According to Anderson, in October 2018, there was a restructuring in the Department whereby the Bureau of Rent Leveling, headed by Odei, and the Office of Landlord Tenant Relations, managed by Anderson, were placed in the Division of Housing Preservation headed by Director Dinah Hendon.

Anderson testified further that after the complaint-summons was issued, on February 20, 2019, her office received an incomplete and untimely 2017 landlord registration statement for 95 Beacon Avenue. According to Anderson, the statement was signed on February 18, 2019, but the "landlord name and title [were] blank." Additionally, the statement listed the owner of the property as Sixth Boro Rentals and listed the owner's street address on Central Avenue in Farmingdale. Ehrman was listed as President, Treasurer, and Secretary of Sixth Boro Rentals in the "partners or corporate officers" section of the statement, and "JCP Group Member" was listed as the registered agent. While Ehrman's street address on the statement was listed as Central Avenue in Farmingdale, the registered agent's address was listed as Central Avenue in Jersey City, which Anderson recognized as an incorrect address.

On cross-examination, Anderson stated she never sent a notice to anyone advising them that they had thirty days to cure the 2017 violation because it was not office policy.

At the conclusion of the State's case, Ehrman moved to dismiss the complaint on several grounds pursuant to Rule 3:18-1, one of which was that the Department charged "the wrong defendant" because Ehrman was not the record owner of 95 Beacon Avenue. Defense counsel asserted that Ehrman was a member of the LLCs that owned the property and, as a member, could not "be held personally responsible for an act of the LLC." In opposition, the prosecutor asserted that "[n]obody[ was] seeking to ... hold ... Ehrman[ ] personally responsible" or "to pierce the corporate veil." The prosecutor confirmed that he was prosecuting the LLC only, and, as such, dismissal was not warranted. In denying the motion, the municipal court judge agreed that "[t]he State [was] prosecuting the LLC," of which "Ehrman just happen[ed] to be a member." The judge stated that pursuant to Rule 7:2-5, there was no "deadly defect" warranting dismissal because the LLC was "listed on the face of the [complaint-]summons." Thereafter, four witnesses testified for the defense, Charles Odei, Yechezkel (Chez) Whiter, Alison Ingenito, and Henry Ehrman, Joseph Ehrman's brother.

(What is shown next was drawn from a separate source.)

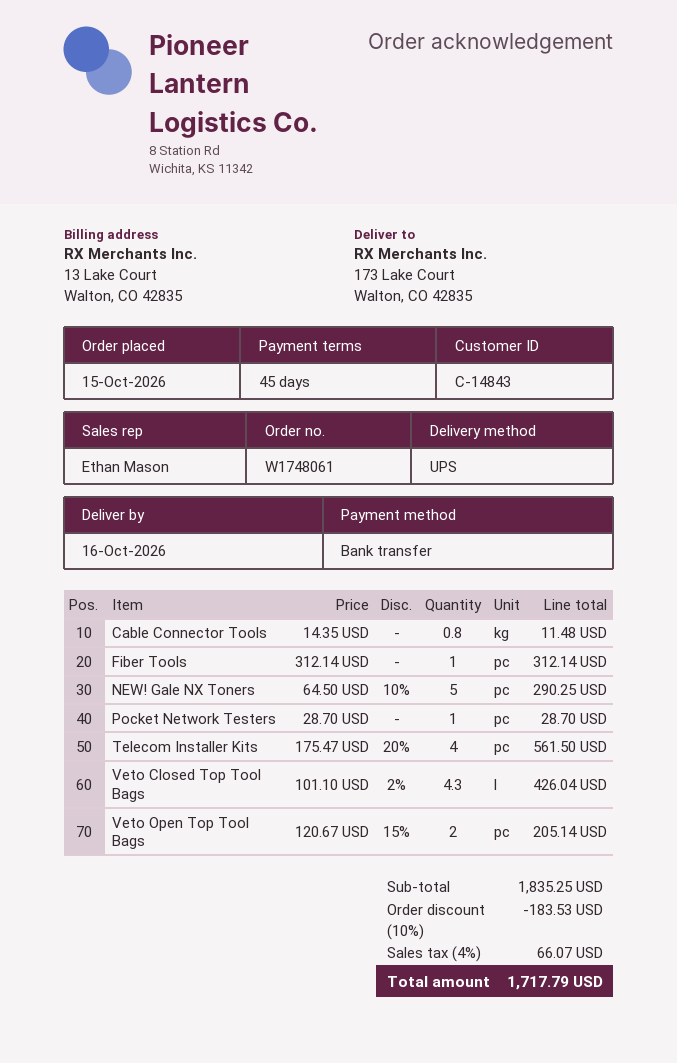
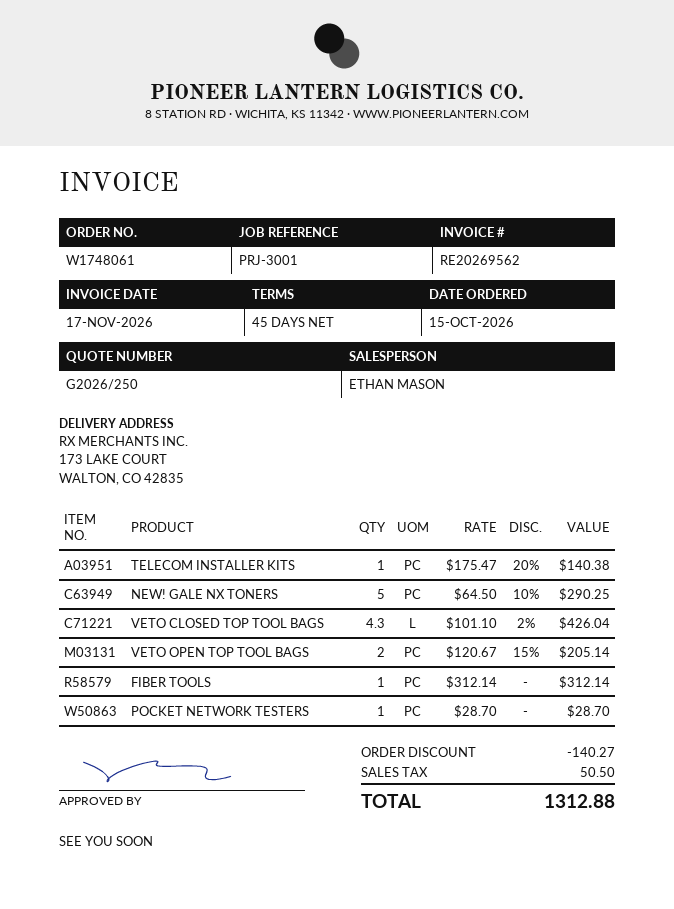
Cable Connector Tools: 0.8 x 14.35 = 11.48 -> none
Telecom Installer Kits: 4 x 175.47 - 20% = 561.50 -> 1 x 175.47 - 20% = 140.38
discount: 183.53 -> 140.27
tax: 66.07 -> 50.50
total: 1717.79 -> 1312.88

Odei believed he was the only person authorized to appoint an acting Rent Leveling Administrator to serve in his absence from the office. Because he did not authorize Anderson to act in that capacity or issue complaint-summonses during his absence, he opined that Anderson's actions were not legally authorized. Further, he confirmed that prior to his extended absence, he did not issue a violation for 95 Beacon Avenue. Odei also acknowledged that the landlord registration statement received in the office in February 2019 purporting to be the statement for 2017 was noncompliant.

However, to support the defense theory that the required landlord registration statement had been filed on time, Odei testified that on July 12, 2017, he emailed Henry Ehrman, attaching a "copy of the [landlord] registration form" pursuant to their prior discussions, and requesting that he "complete one [form] for all the newly acquired properties ... manage[d]/own[ed]" by his company, including 95 Beacon Avenue. Odei also informed Henry in the email that "pursuant to the code[,] said form should be filed with [his] office within [seven] days of any changes in ownership or management." However, Odei testified that because the entities involved had simultaneously acquired a large number of properties, he extended the filing deadline an additional thirty days.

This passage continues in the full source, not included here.